Activity >> Starting from the line that holds "Halsband med berlock", print each remaining line of the entries exactly, ending with the last.
[[ Input for this task, beginning ]]
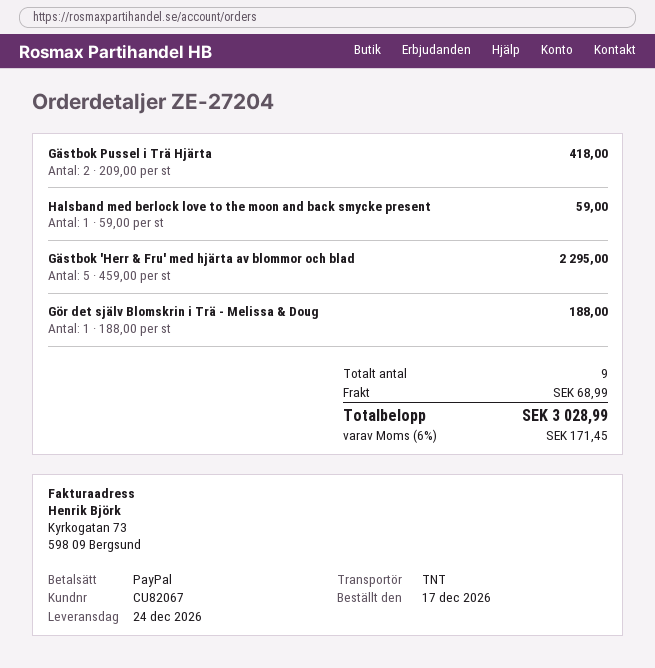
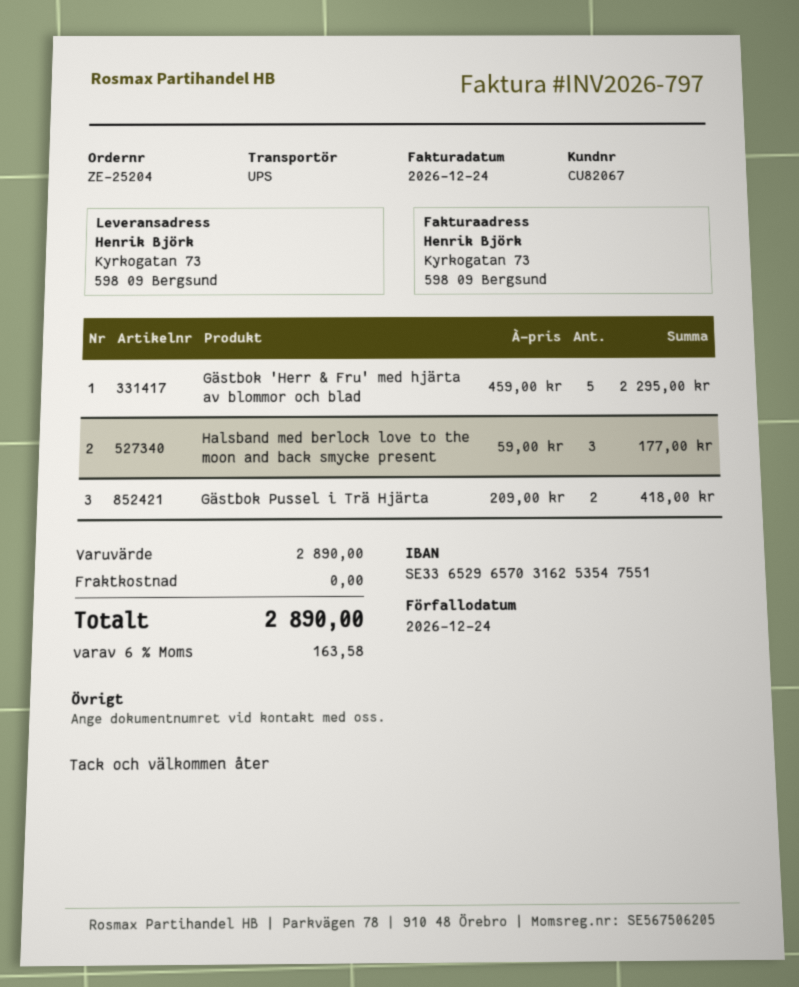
order number: ZE-27204 -> ZE-25204
shipping method: TNT -> UPS
Halsband med berlock love to the moon and back smycke present: 1 x 59.00 = 59.00 -> 3 x 59.00 = 177.00
Gör det själv Blomskrin i Trä - Melissa & Doug: 1 x 188.00 = 188.00 -> none
shipping: 68.99 -> 0.00
tax: 6% = 171.45 -> 6% = 163.58
total: 3028.99 -> 2890.00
[[ Input for this task, end ]]
Response area >>
Halsband med berlock love to the moon and back smycke present: 1 x 59.00 = 59.00 -> 3 x 59.00 = 177.00
Gör det själv Blomskrin i Trä - Melissa & Doug: 1 x 188.00 = 188.00 -> none
shipping: 68.99 -> 0.00
tax: 6% = 171.45 -> 6% = 163.58
total: 3028.99 -> 2890.00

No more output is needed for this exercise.